[SPARK-56171][SQL] Enable V2 file write path for non-partitioned DataFrame API writes and delete `FallBackFileSourceV2` by LuciferYang · Pull Request #54998 · apache/spark

LuciferYang · 2026-03-25T04:05:11Z

What changes were proposed in this pull request?

This PR enables the V2 file write path for non-partitioned df.write.mode("append"/"overwrite").save(path) operations across all built-in file formats (Parquet, ORC, JSON, CSV, Text, Avro), and deletes the FallBackFileSourceV2 analysis rule which is now redundant.

Key changes

V2 write foundation (FileTable, FileWrite, *Write, *Table)
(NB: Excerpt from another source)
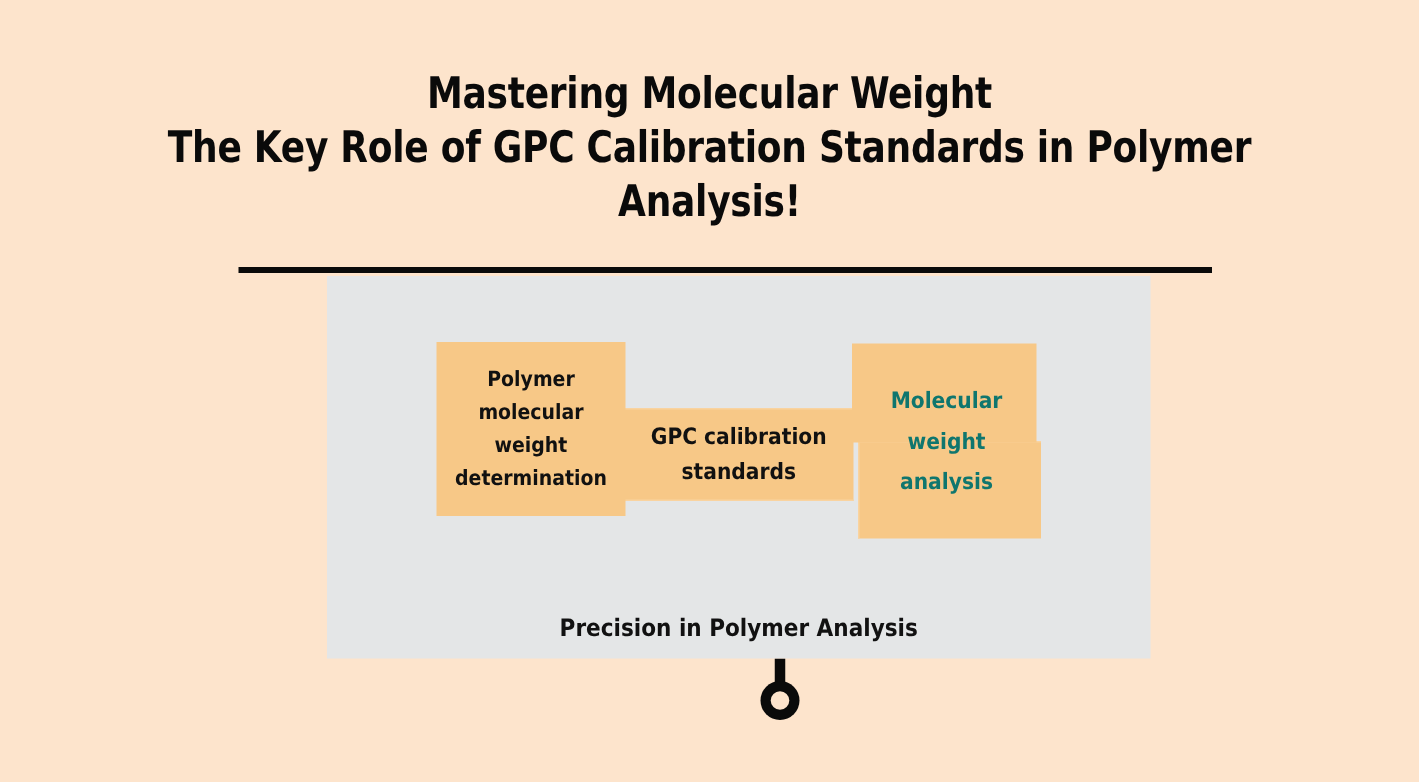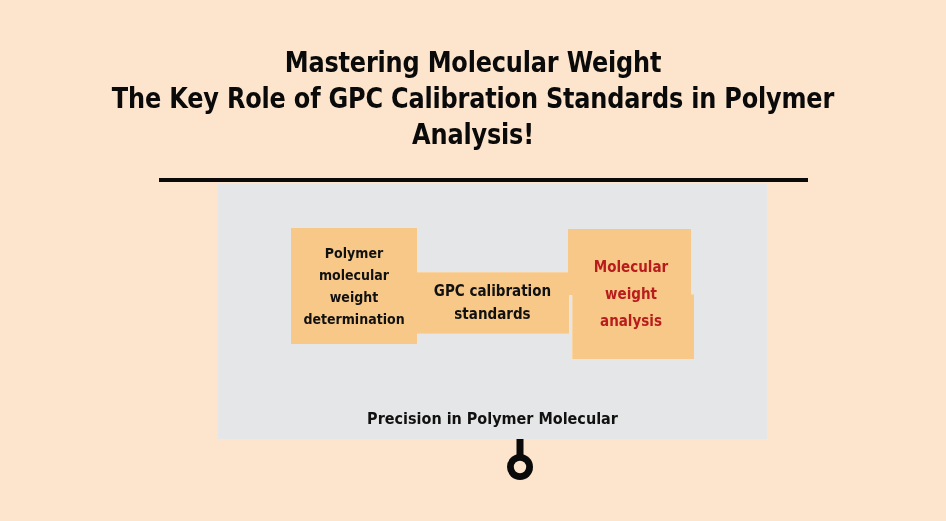"Molecular weight analysis" #node-right-label { color: #b91c1c -> #0f766e }
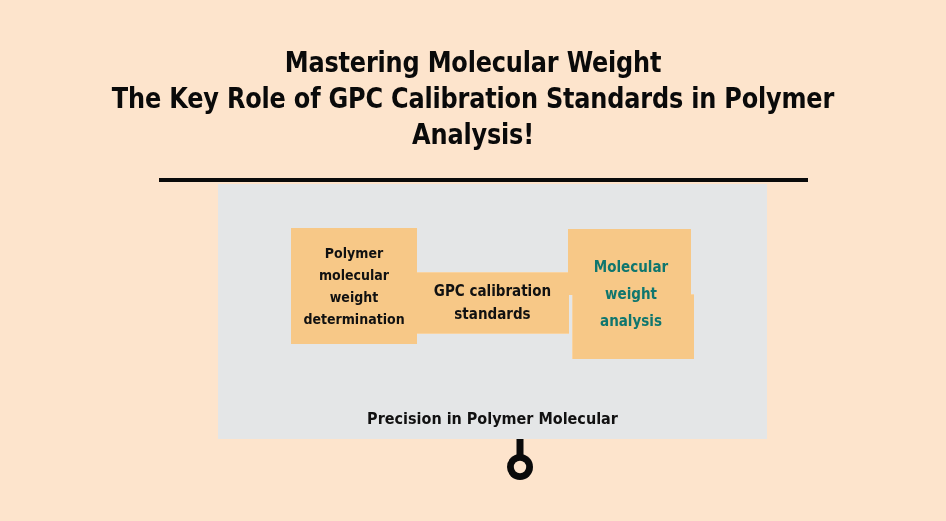"Precision in Polymer Molecular" div { text: Molecular -> Analysis }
FileTable.createFileWriteBuilder: new infrastructure for creating WriteBuilder with SupportsTruncate and SupportsDynamicOverwrite capabilities
FileWrite: partition schema support, truncation (overwrite), dynamic partition overwrite, schema validation (nested column name duplication, data type, collation in map keys)
All 6 format-specific Write case classes (ParquetWrite, OrcWrite, JsonWrite, CSVWrite, TextWrite, AvroWrite) accept new parameters from createFileWriteBuilder
All 6 format-specific Table classes implement newWriteBuilder via createFileWriteBuilder

Delete FallBackFileSourceV2

Remove the analysis rule and its registrations in BaseSessionStateBuilder and HiveSessionStateBuilder
This rule was redundant: USE_V1_SOURCE_LIST (defaulting to all built-in formats) already prevents V2 file tables from being created, and DataSourceV2Utils.getTableProvider gates catalog table loading

Cache invalidation (DataSourceV2Strategy)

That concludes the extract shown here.